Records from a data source
◆ ◆ ◆

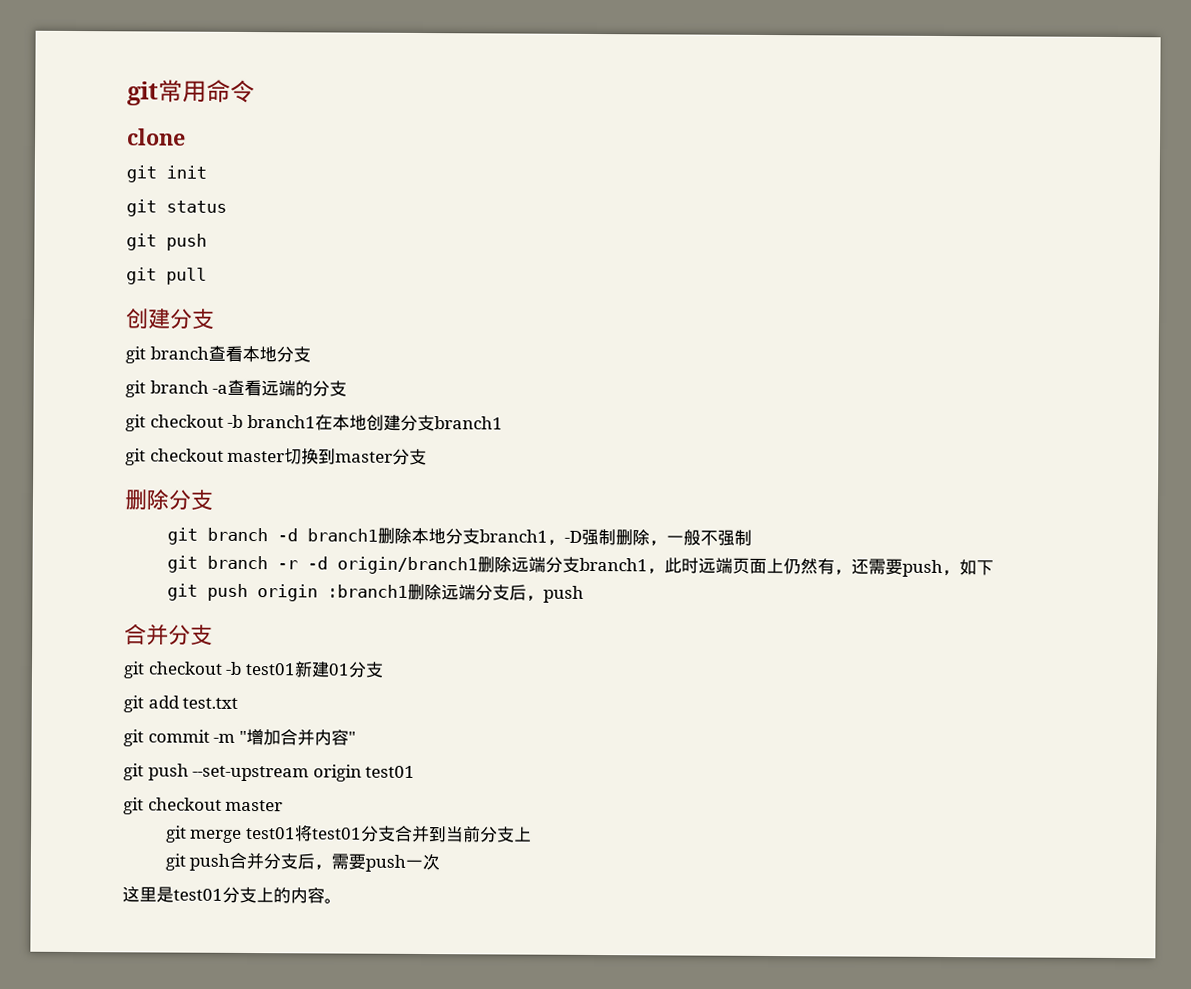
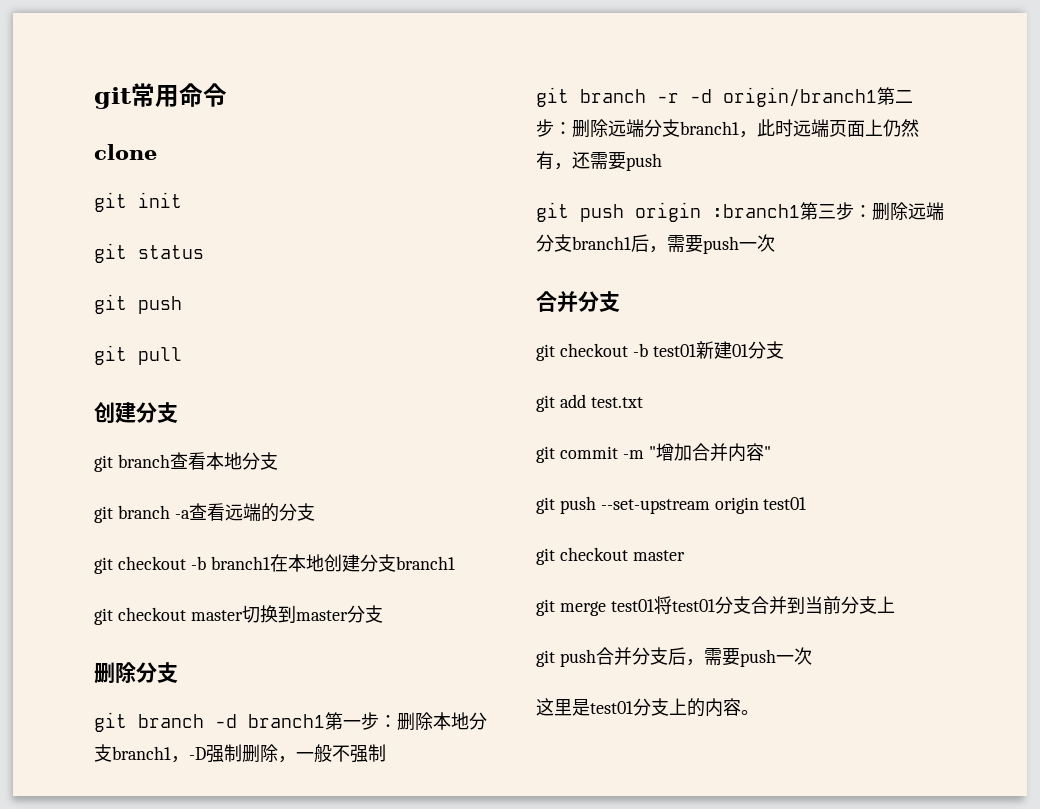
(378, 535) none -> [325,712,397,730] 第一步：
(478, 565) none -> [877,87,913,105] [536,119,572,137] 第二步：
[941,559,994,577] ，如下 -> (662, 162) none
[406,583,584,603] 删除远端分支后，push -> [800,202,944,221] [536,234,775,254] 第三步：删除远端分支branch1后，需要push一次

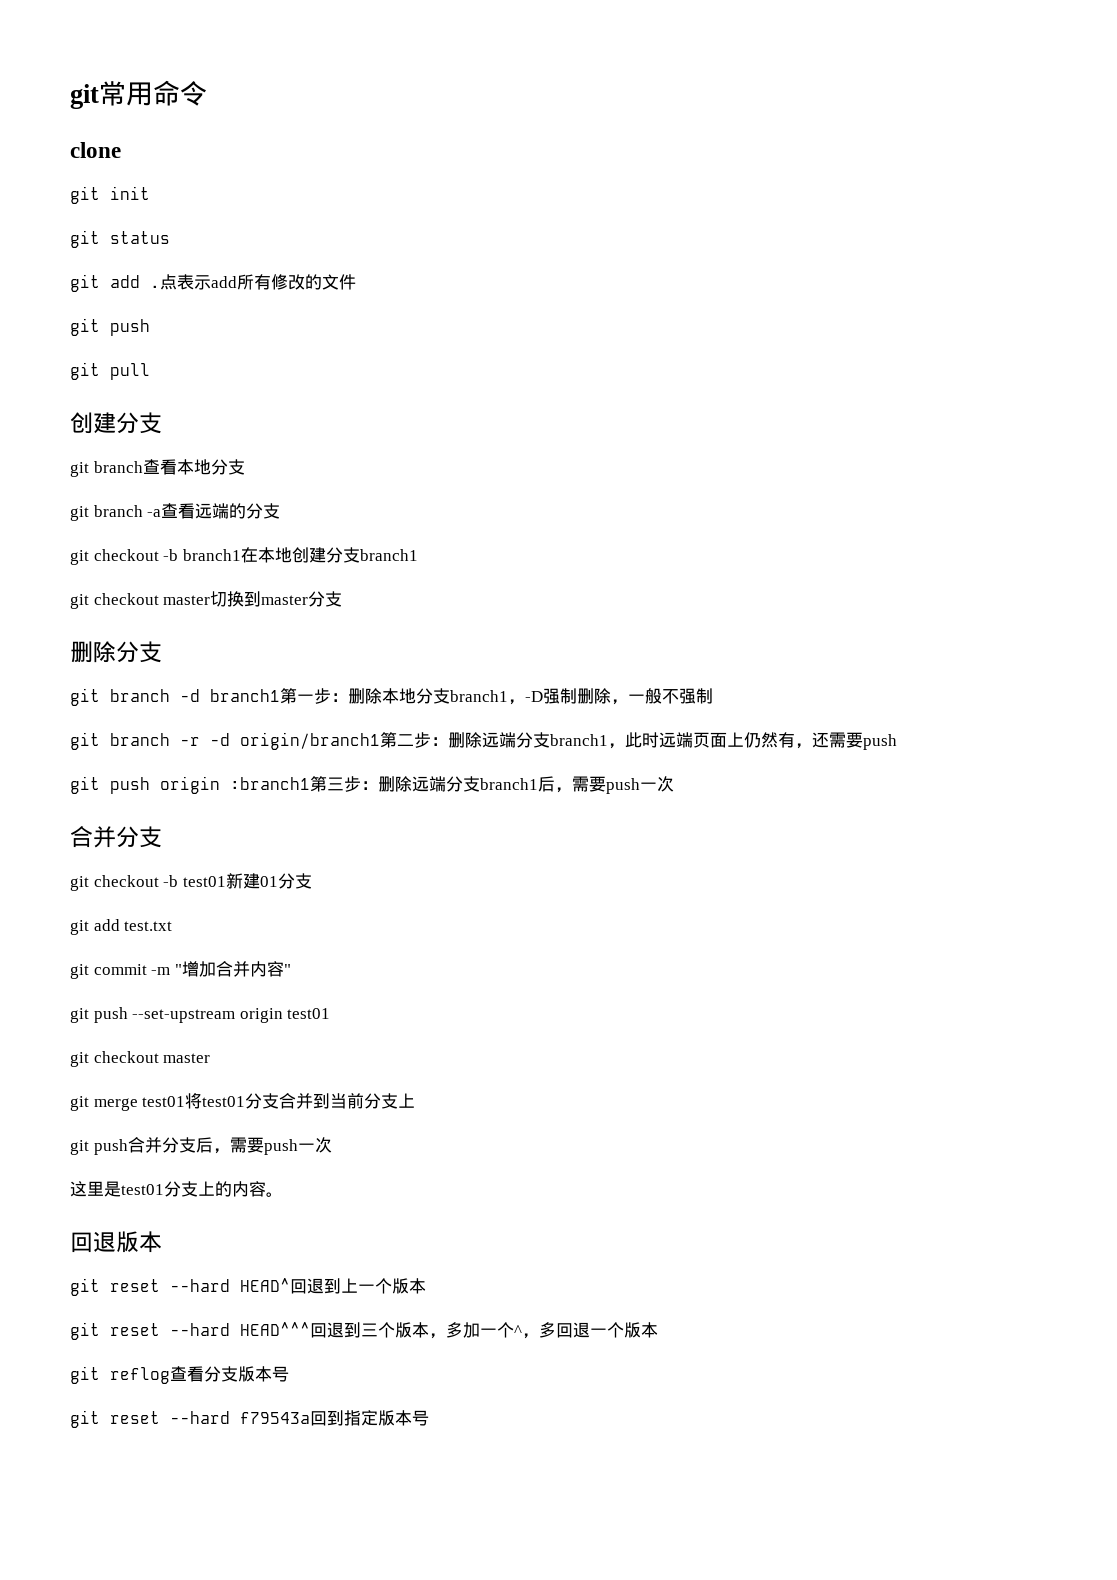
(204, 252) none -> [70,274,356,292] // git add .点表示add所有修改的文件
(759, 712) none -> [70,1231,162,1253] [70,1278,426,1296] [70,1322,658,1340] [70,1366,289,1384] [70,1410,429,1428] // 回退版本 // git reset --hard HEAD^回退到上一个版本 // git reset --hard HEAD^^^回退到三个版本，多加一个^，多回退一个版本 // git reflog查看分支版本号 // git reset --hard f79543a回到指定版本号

◆ ◆ ◆

• _EXERCISE BRIEF_:
In the entries above, find lines with "none" and copy each.

• _FINAL ANSWER_:
(378, 535) none -> [325,712,397,730] 第一步：
(478, 565) none -> [877,87,913,105] [536,119,572,137] 第二步：
[941,559,994,577] ，如下 -> (662, 162) none
(204, 252) none -> [70,274,356,292] // git add .点表示add所有修改的文件
(759, 712) none -> [70,1231,162,1253] [70,1278,426,1296] [70,1322,658,1340] [70,1366,289,1384] [70,1410,429,1428] // 回退版本 // git reset --hard HEAD^回退到上一个版本 // git reset --hard HEAD^^^回退到三个版本，多加一个^，多回退一个版本 // git reflog查看分支版本号 // git reset --hard f79543a回到指定版本号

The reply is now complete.